Web page edit records:
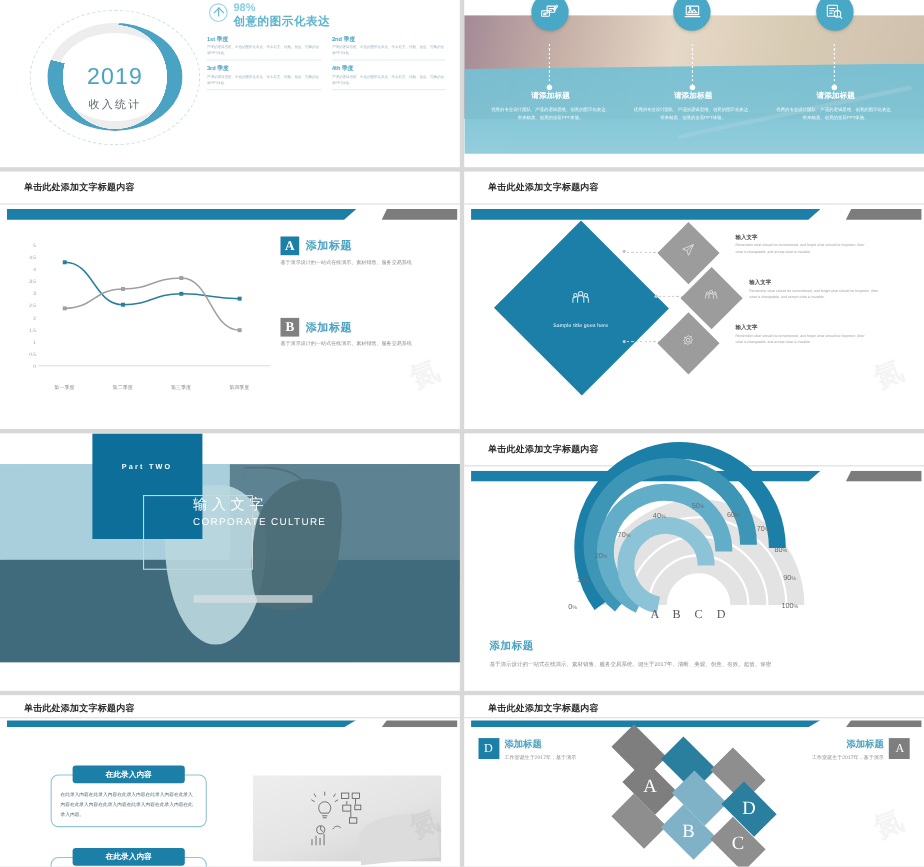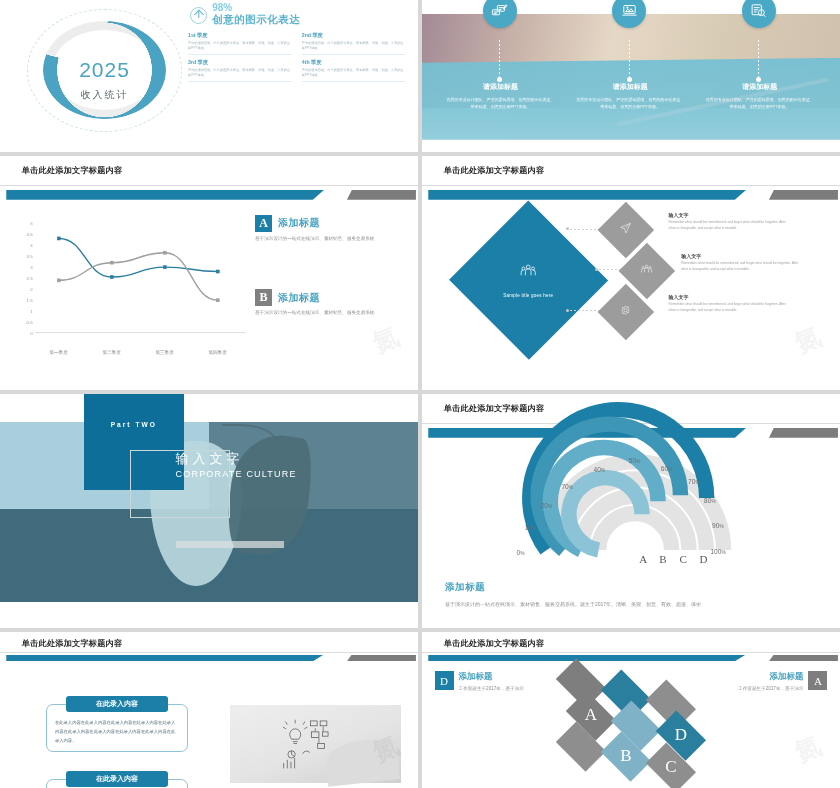--- a/index.html
+++ b/index.html
@@ -35,7 +35,7 @@
       font-size:21px; color:#4aa3c2; font-weight:300; letter-spacing:1px; }
   .s1 .yrsub { position:absolute; left:0; top:60%; width:100%; text-align:center;
       font-size:10px; color:#5c6a70; letter-spacing:2px; }
-  .s1 .pctwrap { position:absolute; left:45.5%; top:2%; display:flex; gap:5px; align-items:center; }
+  .s1 .pctwrap { position:absolute; left:45.5%; top:2%; display:flex; gap:5px; align-items:flex-start; }
   .arrcircle { width:17px; height:17px; border:1.4px solid #9ad3e4; border-radius:50%;
       position:relative; flex:0 0 auto; }
   .arrcircle:before { content:""; position:absolute; left:50%; top:25%; width:1.4px; height:47%;

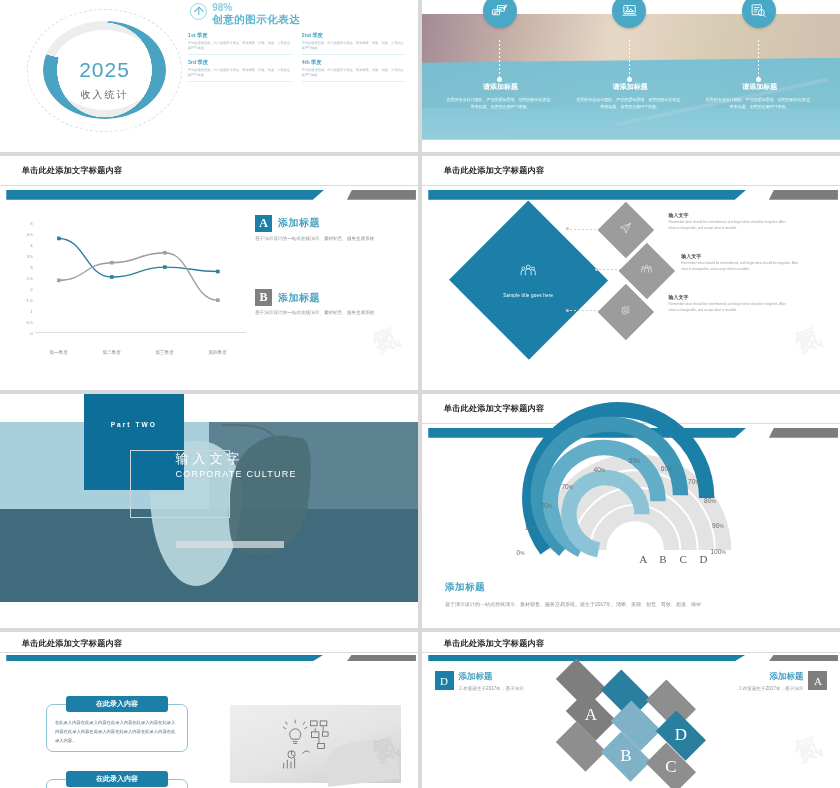--- a/index.html
+++ b/index.html
@@ -186,7 +186,7 @@
       <div class="dashed"></div>
       <div class="ringbg"></div>
       <div class="ringfg"></div>
-      <div class="yr">2025</div>
+      <div class="yr">2019</div>
       <div class="yrsub">收入统计</div>
     </div>
     <div class="pctwrap">

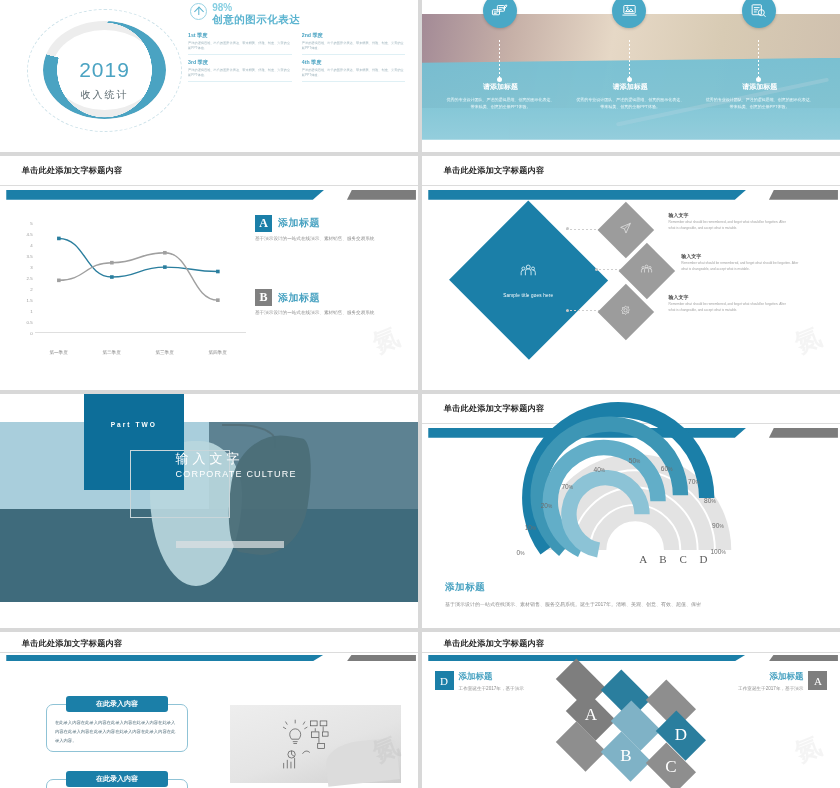--- a/index.html
+++ b/index.html
@@ -139,7 +139,7 @@
   .glabel { position:absolute; font-size:6.6px; color:#6d6d6d; white-space:nowrap; }
   .glabel i { font-style:normal; font-size:4.8px; }
   .abcd { position:absolute; left:40.5%; top:68%; font-size:11px; color:#5a5a5a;
-      letter-spacing:5px; font-family:"Liberation Serif",serif;margin-left:48px; }
+      letter-spacing:5px; font-family:"Liberation Serif",serif; }
   .s6 .bt { position:absolute; left:5.5%; top:80%; font-size:9.5px; font-weight:bold;
       color:#4aa3c2; letter-spacing:.6px; }
   .s6 .bd { position:absolute; left:5.5%; top:88%; width:86%; font-size:5px;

- Task statement:
Although the records contain pictures, only their text should be repeated, exactly as it appears.

- Result of the exercise:
--- a/index.html
+++ b/index.html
@@ -35,7 +35,7 @@
       font-size:21px; color:#4aa3c2; font-weight:300; letter-spacing:1px; }
   .s1 .yrsub { position:absolute; left:0; top:60%; width:100%; text-align:center;
       font-size:10px; color:#5c6a70; letter-spacing:2px; }
-  .s1 .pctwrap { position:absolute; left:45.5%; top:2%; display:flex; gap:5px; align-items:center; }
+  .s1 .pctwrap { position:absolute; left:45.5%; top:2%; display:flex; gap:5px; align-items:flex-start; }
   .arrcircle { width:17px; height:17px; border:1.4px solid #9ad3e4; border-radius:50%;
       position:relative; flex:0 0 auto; }
   .arrcircle:before { content:""; position:absolute; left:50%; top:25%; width:1.4px; height:47%;

--- a/index.html
+++ b/index.html
@@ -186,7 +186,7 @@
       <div class="dashed"></div>
       <div class="ringbg"></div>
       <div class="ringfg"></div>
-      <div class="yr">2025</div>
+      <div class="yr">2019</div>
       <div class="yrsub">收入统计</div>
     </div>
     <div class="pctwrap">

--- a/index.html
+++ b/index.html
@@ -139,7 +139,7 @@
   .glabel { position:absolute; font-size:6.6px; color:#6d6d6d; white-space:nowrap; }
   .glabel i { font-style:normal; font-size:4.8px; }
   .abcd { position:absolute; left:40.5%; top:68%; font-size:11px; color:#5a5a5a;
-      letter-spacing:5px; font-family:"Liberation Serif",serif;margin-left:48px; }
+      letter-spacing:5px; font-family:"Liberation Serif",serif; }
   .s6 .bt { position:absolute; left:5.5%; top:80%; font-size:9.5px; font-weight:bold;
       color:#4aa3c2; letter-spacing:.6px; }
   .s6 .bd { position:absolute; left:5.5%; top:88%; width:86%; font-size:5px;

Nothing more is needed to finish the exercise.